◆ **BRIEF**
Your copy should match the records exactly, except that no pictures appear in it.

◆ **AVAILABLE DATA**
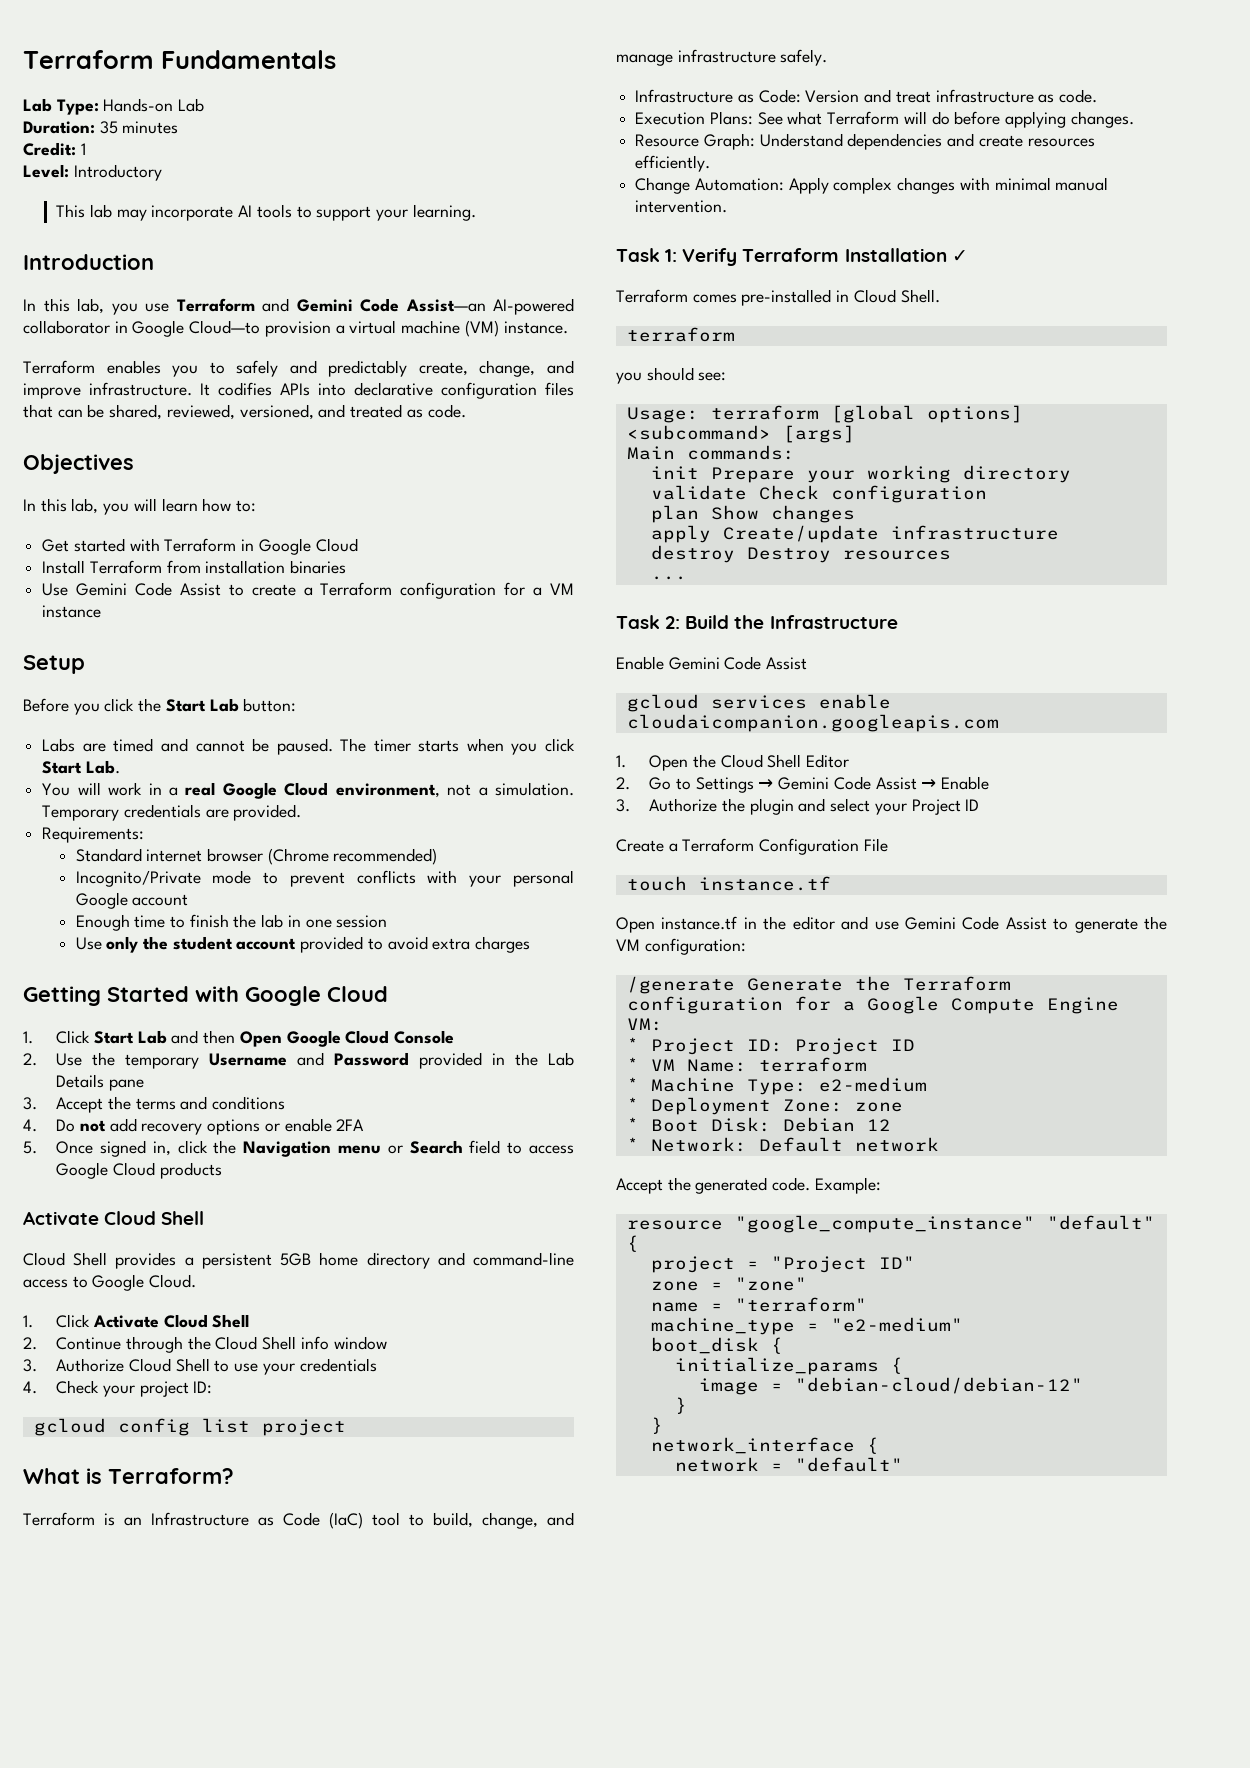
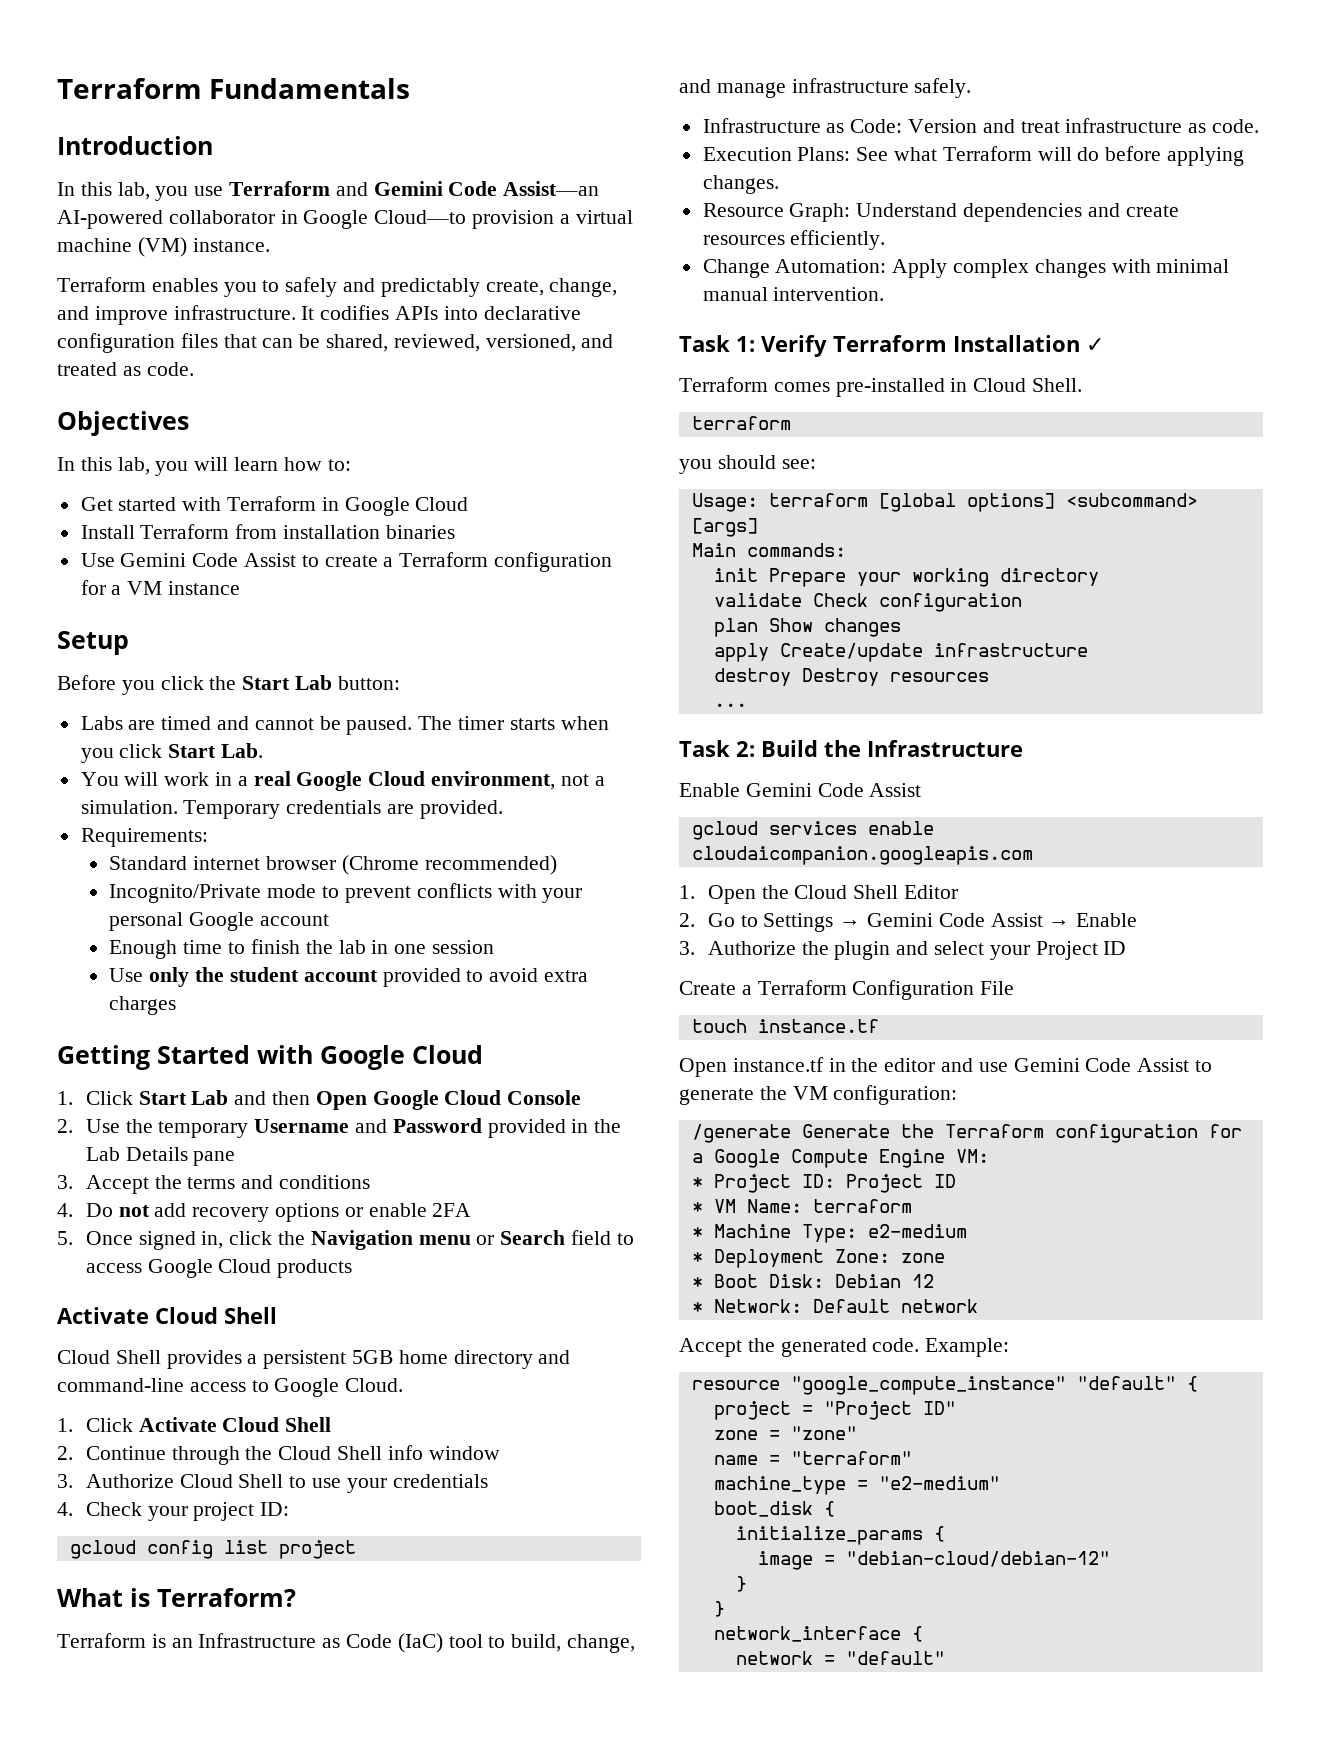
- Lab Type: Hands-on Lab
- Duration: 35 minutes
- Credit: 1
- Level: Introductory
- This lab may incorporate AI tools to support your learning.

◆ **THE ANSWER**
- Lab Type: Hands-on Lab
- Duration: 35 minutes
- Credit: 1
- Level: Introductory
- This lab may incorporate AI tools to support your learning.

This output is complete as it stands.